Они ударили по рукам…
… Целый месяц, день за днем, Родерик Кэссли приходил в лавку художника и проводил там долгие часы, описывая внешность и нрав изображаемого на холсте. Каждую деталь он описывал так дотошно, что невозможно было рисовать неправильно. Постепенно проявляющийся на ткани воин был, если не из прошедших времен, то, по крайней мере, из другого, далекого государства. Лицо его было скорее восточным, нежели бретонским. Его волосы выцвели от песчаного ветра и сухого степного Солнца. Одеждой его были черные кожаные штаны, удобные для езды на диких лошадях, кожаные мокасины и жилет, наручи с бронзовыми заклепками и шипами, груботканная светлая рубашка и серый плащ.

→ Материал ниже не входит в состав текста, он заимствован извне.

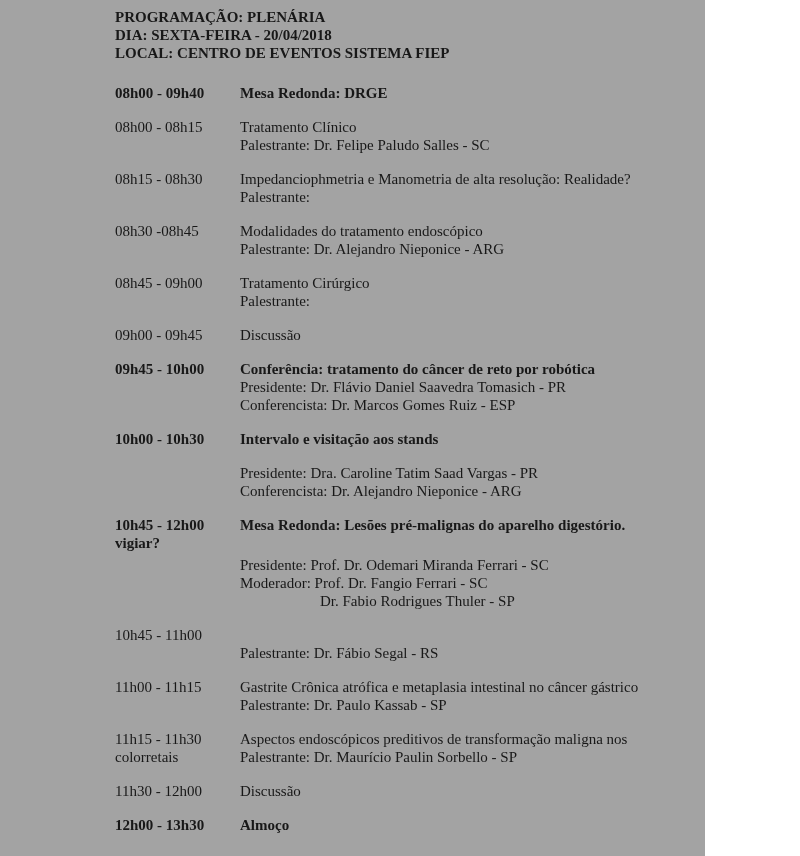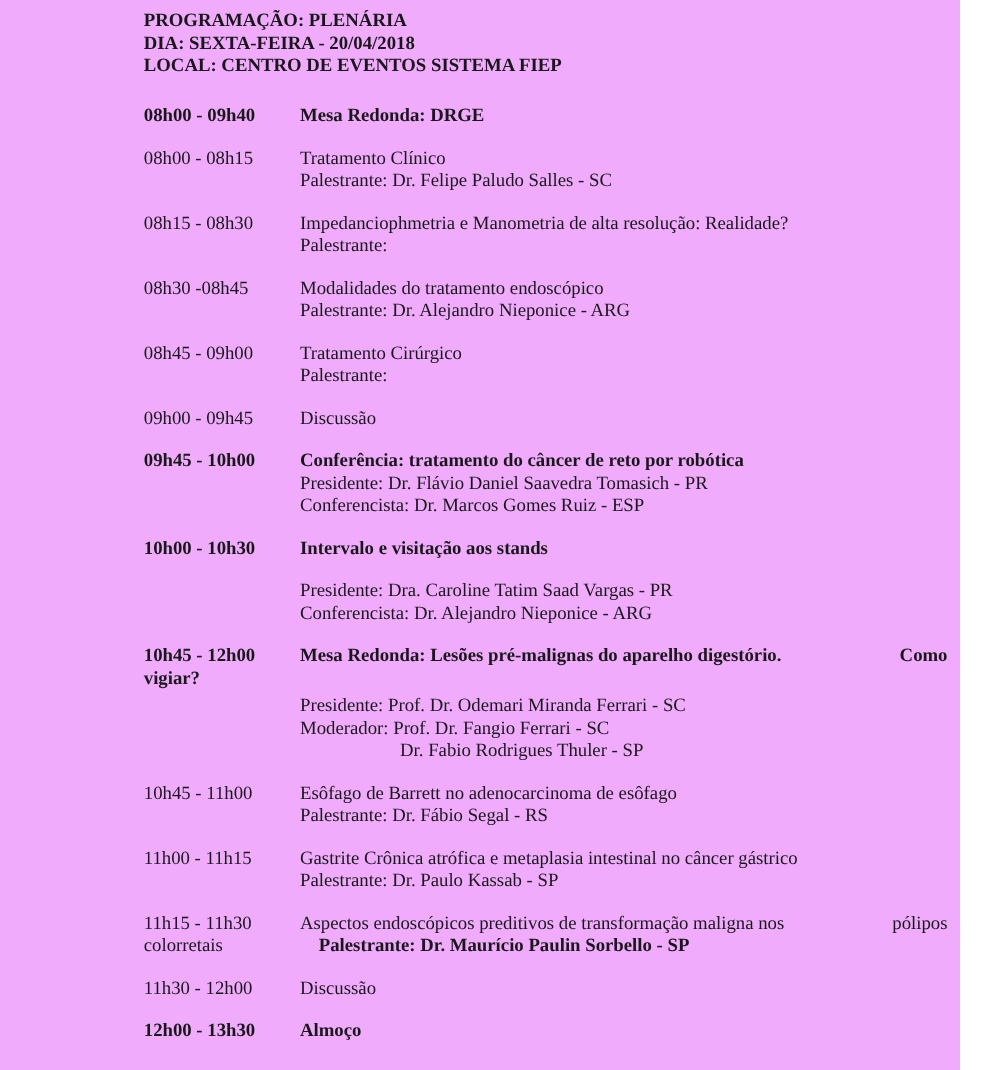"PROGRAMAÇÃO: PLENÁRIA" .page { background: #f0abfc -> #a3a3a3; width: 768px -> 705px }
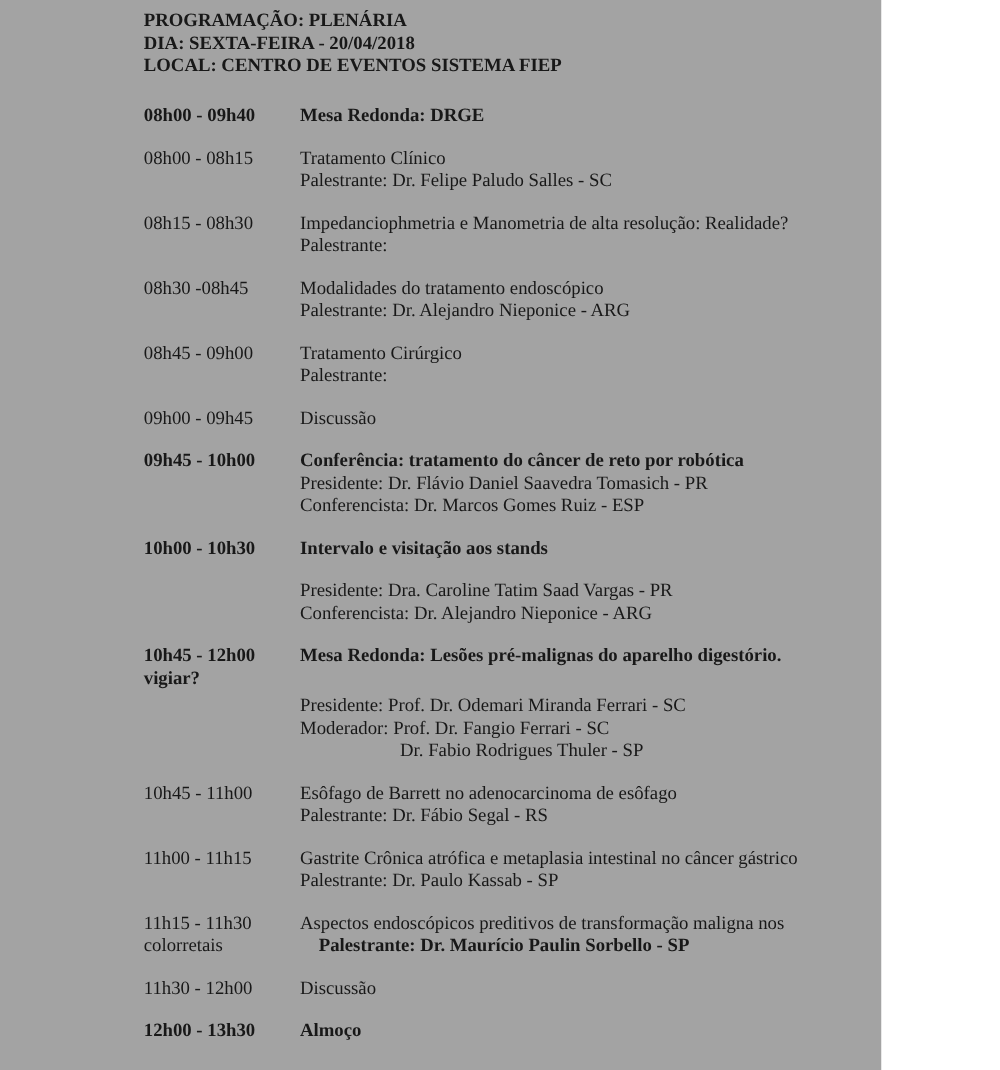"Esôfago de Barrett no adenocarcinoma" span.title-cell { html: <span>Esôfago de Barrett no adenocarcinoma de esôfago</span> -> none }
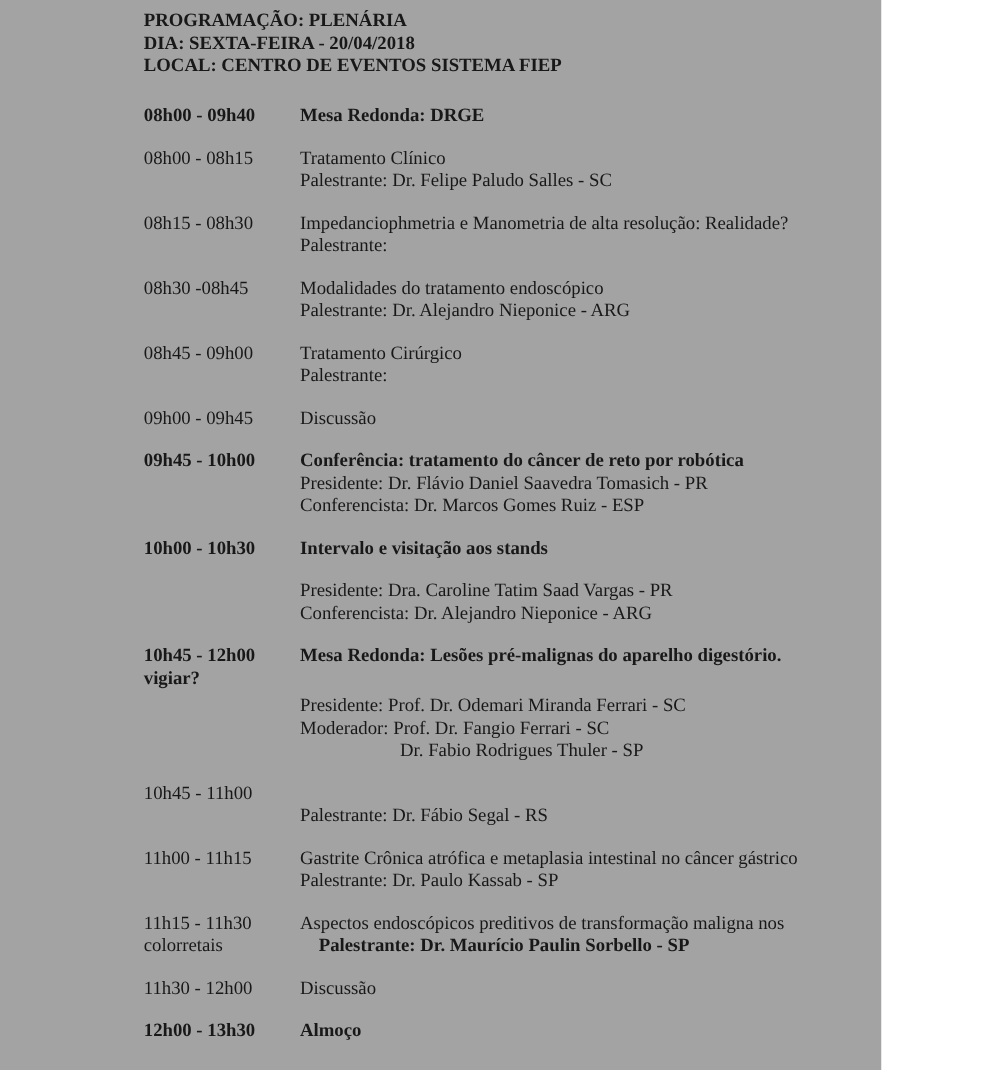"Palestrante: Dr. Maurício Paulin" .inline-detail { font-weight: 700 -> 400; margin-left: 15px -> none }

У пояса висел длинный и широкий обоюдоострый меч. Тяжелее всего мастеру давались глаза. Окончательный результат ужаснул его, и, повернувшись к Родерику, Финдлей промолвил:
— Так не пойдет. Мне кажется, он видит мою душу насквозь.
Но тот улыбнулся одними губами:
— Оставь. Это то, что нужно.
И вот портрет был завершен. Родерик Кэссли вздохнул:
— Готово. Сколько я тебе должен, мастер Финдлей?
Финдлей долго молчал.
— Я не возьму с вас денег, сэр Родерик.
— Но почему?
— У меня чувство, что я продаю живого человека.
— Ты продаешь картину, мастер. Живой человек — слишком далеко отсюда. Я выполню свое обещание, и завтра слуга принесет тебе деньги, на которые ты купишь дом с землей и откроешь школу.
— Я тоже выполню обещание и никому не открою тайны этого портрета. Но, думаю, я имею теперь полное право знать, кого я нарисовал?
Кэссли собрался с мыслями и заговорил:
— Его имя Итер-эллин. Он — самый храбрый, честный и доблестный воин, которого я знаю. Он — лучший из друзей, которые у меня были. Он — мудрейший из мудрецов, о которых я слышал. Он достоин править миром и любое его решение — справедливо. Он прекрасно владеет мечом, кинжалом, топором, копьем, луком и пращой. Он — лучший наездник, конь — его второе «Я»… Я бесконечно долго могу говорить о нем.